-- ACTIVITY --
Retype only the lines from the top of the records to the line with "are bound |", including that line but none of the pictures.

Dataset records:
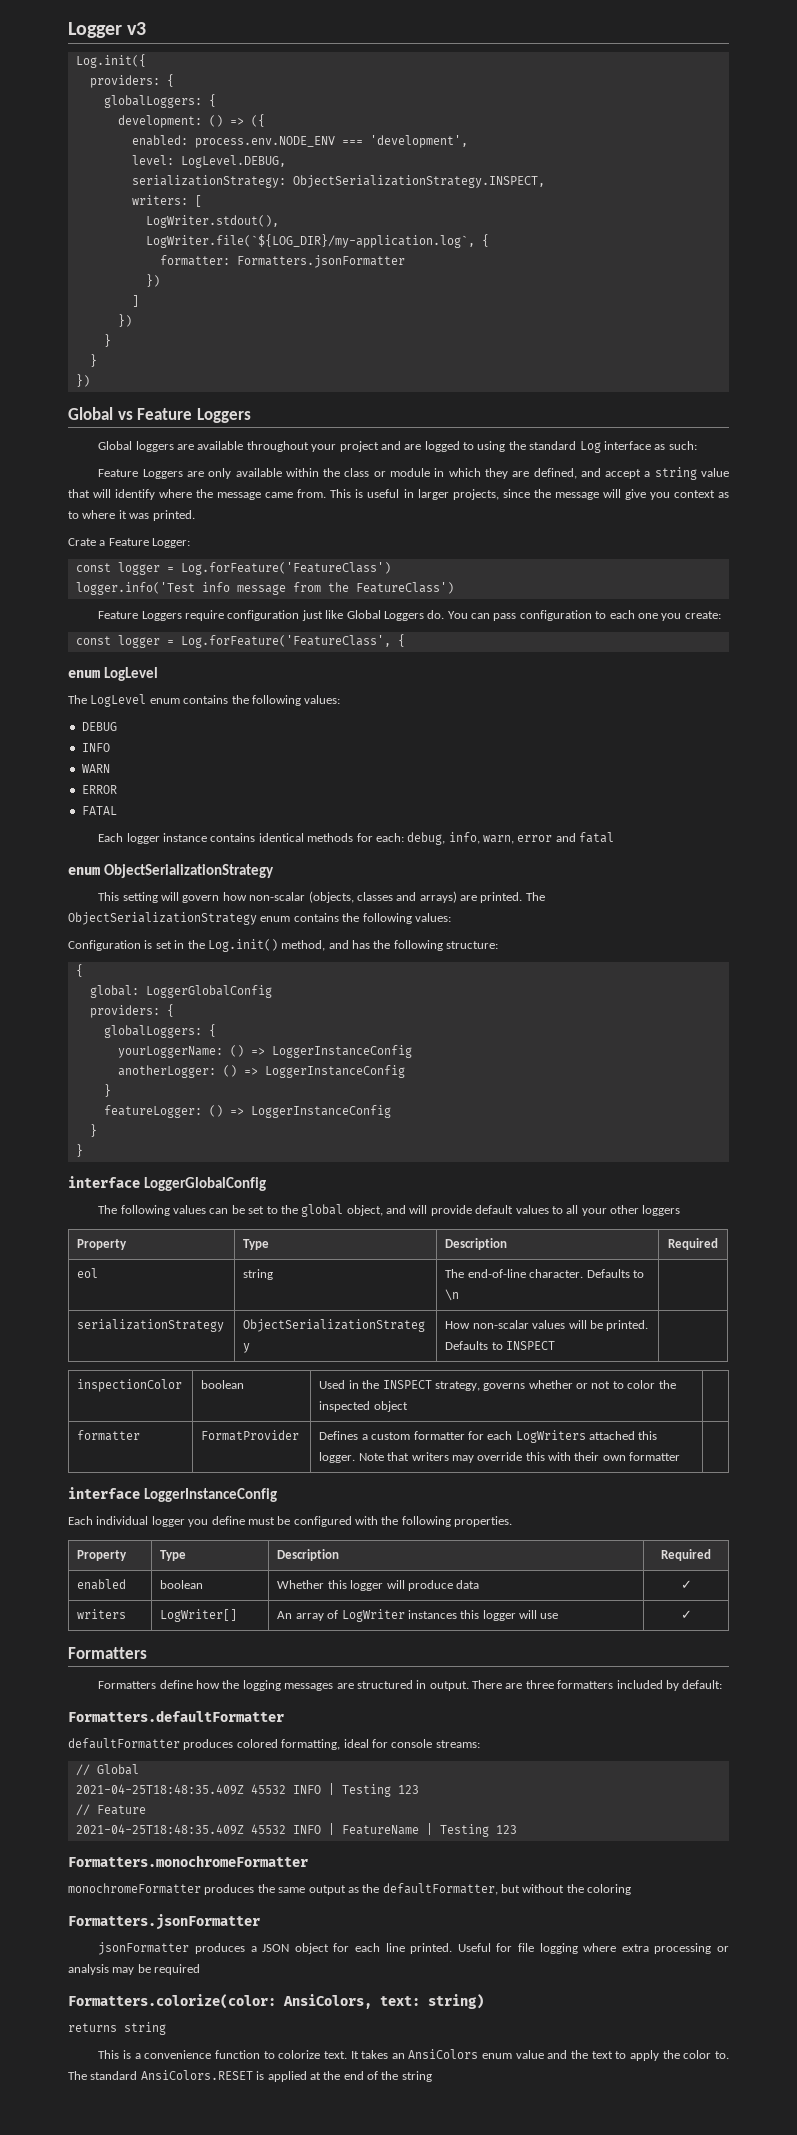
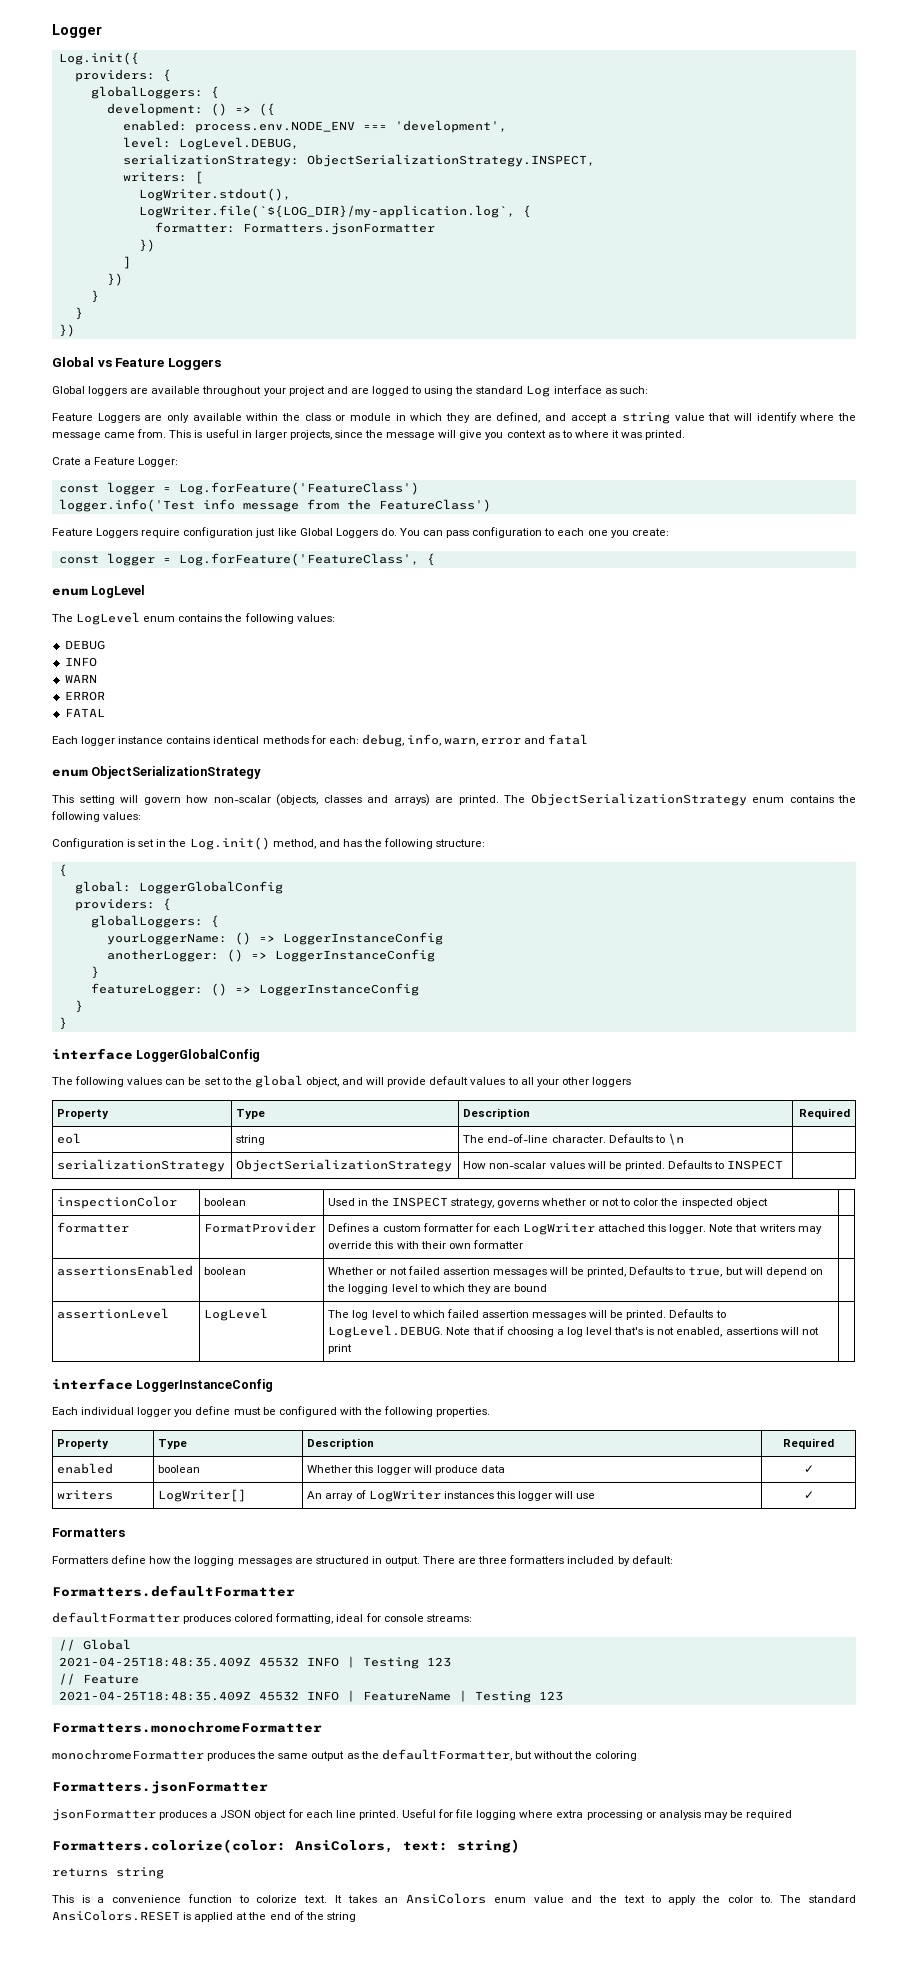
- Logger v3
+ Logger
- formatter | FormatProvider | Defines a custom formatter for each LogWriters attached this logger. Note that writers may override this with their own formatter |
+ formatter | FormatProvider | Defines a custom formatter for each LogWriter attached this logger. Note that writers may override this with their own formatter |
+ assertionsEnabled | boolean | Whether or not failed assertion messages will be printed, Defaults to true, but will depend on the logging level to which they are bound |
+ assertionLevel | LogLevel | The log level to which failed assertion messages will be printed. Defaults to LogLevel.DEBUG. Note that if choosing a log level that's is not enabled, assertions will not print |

-- REPLY --
- Logger v3
+ Logger
- formatter | FormatProvider | Defines a custom formatter for each LogWriters attached this logger. Note that writers may override this with their own formatter |
+ formatter | FormatProvider | Defines a custom formatter for each LogWriter attached this logger. Note that writers may override this with their own formatter |
+ assertionsEnabled | boolean | Whether or not failed assertion messages will be printed, Defaults to true, but will depend on the logging level to which they are bound |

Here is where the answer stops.